Prior to Passover, practicing Jews are supposed to burn all the remaining leavened bread in their house according to custom. When my aunt died—heart failure at 54—my mother began purging the house of anything with gluten, anything processed, anything with sugar or simple carbs, as if trying to purify the house for some sort of ritual. For her, perhaps, the sandwich was a stand-in for grief in a different sort of way. Ascetic practices are common in mourning. Self-improvement as coping mechanism.
My grandmother took me for a beer and a burger on my 21st birthday. At her Shiva, the ritual funeral observance, my mother glared when I went to slather an extra layer of tuna salad comfortably across a bagel half to serve as the mortar for my sandwich of affliction. I was the one who didn’t cry (at least not in front of other people), the one who gave the eulogy calm and composed, Star Trek references and all, the one who kept it together. I looked down at the deli tray and remembered that birthday lunch—I wanted that experience back, the perfect one-two of Sriracha sauce and cold pale ale, the back patio in July and our tattooed roller derby bombshell waitress, Grandma having to get hers with no cheese because she couldn’t have dairy (Kosher practices were never really big in our house), everyone enjoying each other’s company. That was one of the last meals we shared together where everything was really, really wonderful. No need for sandwiches to fill the silence. No deli-tray tuna, no matter how filling, could serve as the loving cup, the stand-in for the longing for that day, that perfect sandwich and the memory to which it connects.

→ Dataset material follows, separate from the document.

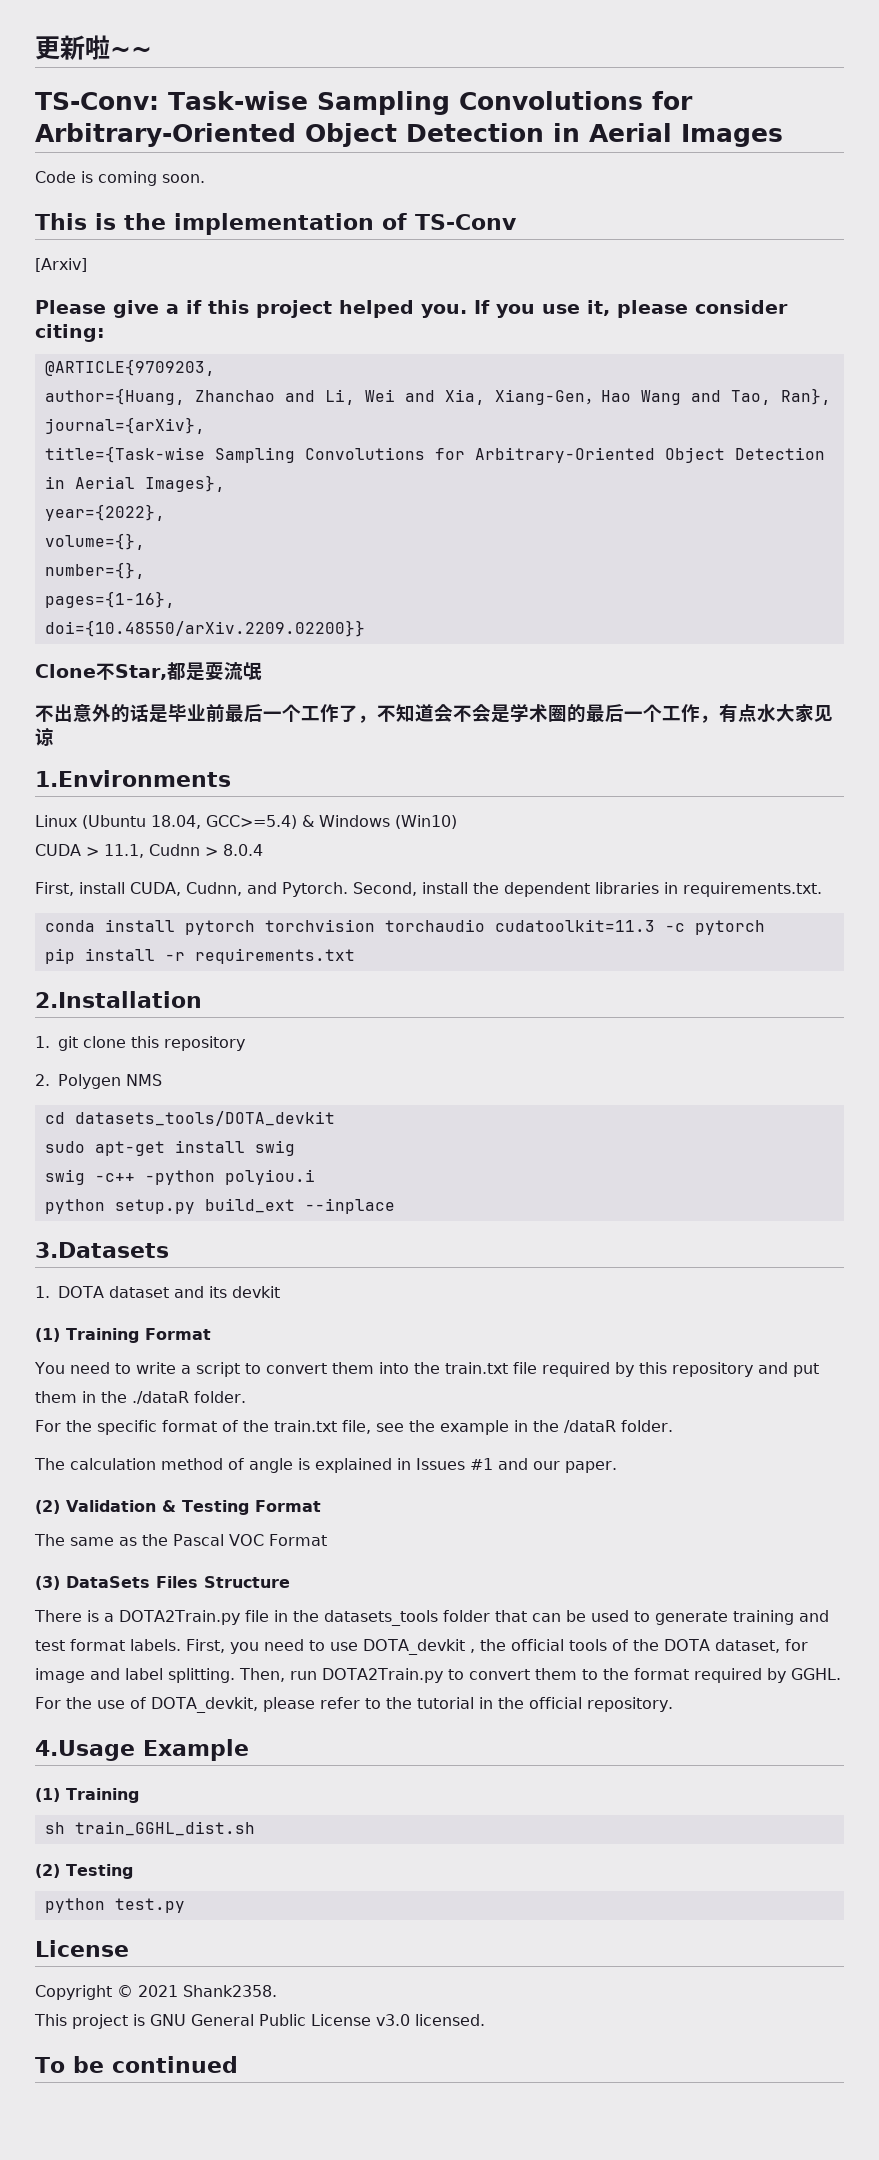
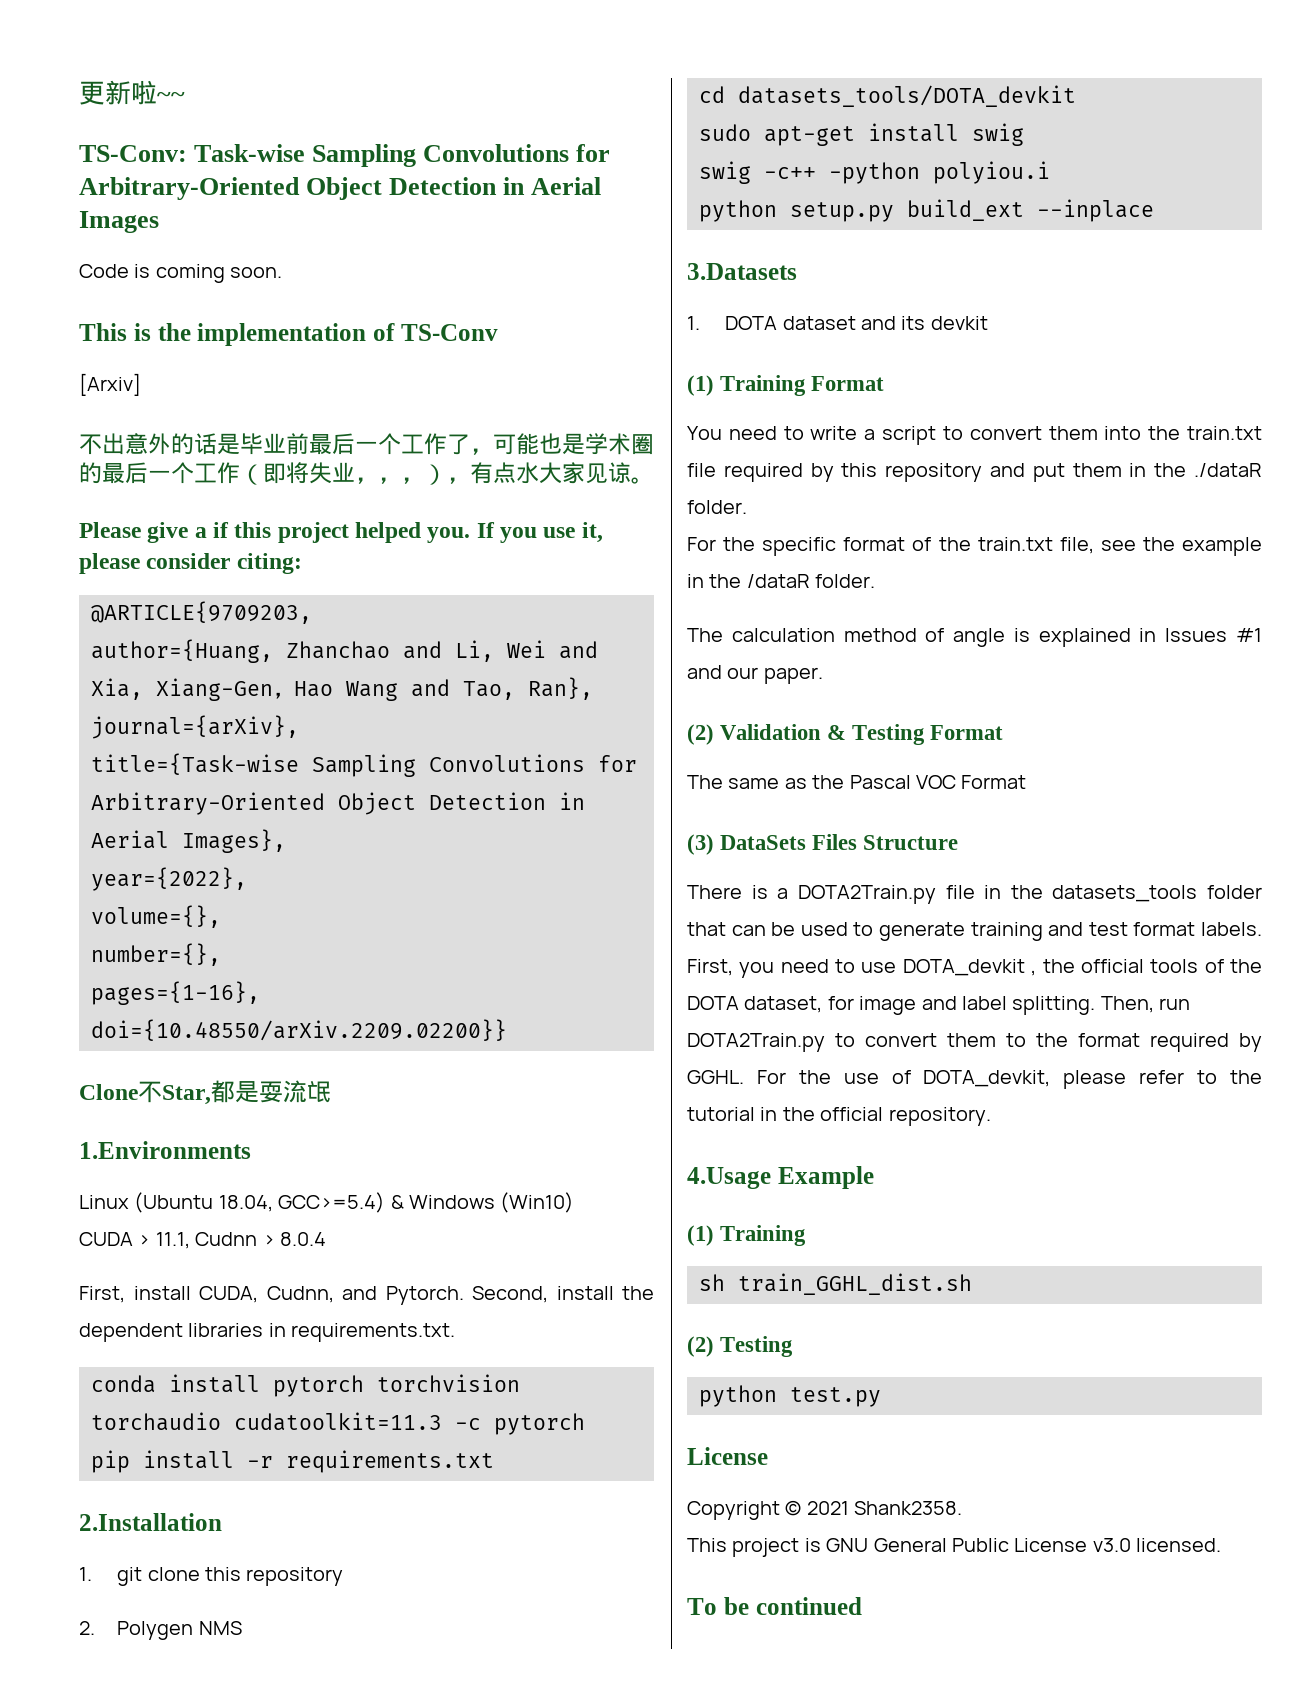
+ 不出意外的话是毕业前最后一个工作了，可能也是学术圈的最后一个工作（即将失业，，，），有点水大家见谅。
- 不出意外的话是毕业前最后一个工作了，不知道会不会是学术圈的最后一个工作，有点水大家见谅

In times of loss, I like to recall the words of one of my favorite Jews (half-Jew-half-Mormons, anyway), Mr. Warren Zevon. When Dave Letterman had Zevon on his show, he asked the singer if there was anything he realized now that he was face-to-face with his own mortality, waiting for lung cancer to do him in: “Just how much you’re supposed to enjoy every sandwich.”
I wish I could say I have savored every deli turkey creation or banh mi or veggie wrap with the veneration they perhaps deserve, and I could certainly say the same about moments with those loved ones who are now enjoying company in celestial cafés. But forcing self-aware joy will not solve anything just as self-denial, particularly with Big Scary Emotions, won’t make anyone feel better. Serious occasions call for honesty, with our loved ones, with our stomachs, with our selves. Our best defense then, perhaps, is to swallow the horseradish with a smile, go to the deli tray for comfort but not as a proxy for what needs to be felt or said, and enjoy what we can, while we can, with plenty of spicy brown mustard and a pickle spear on the side. Dayenu.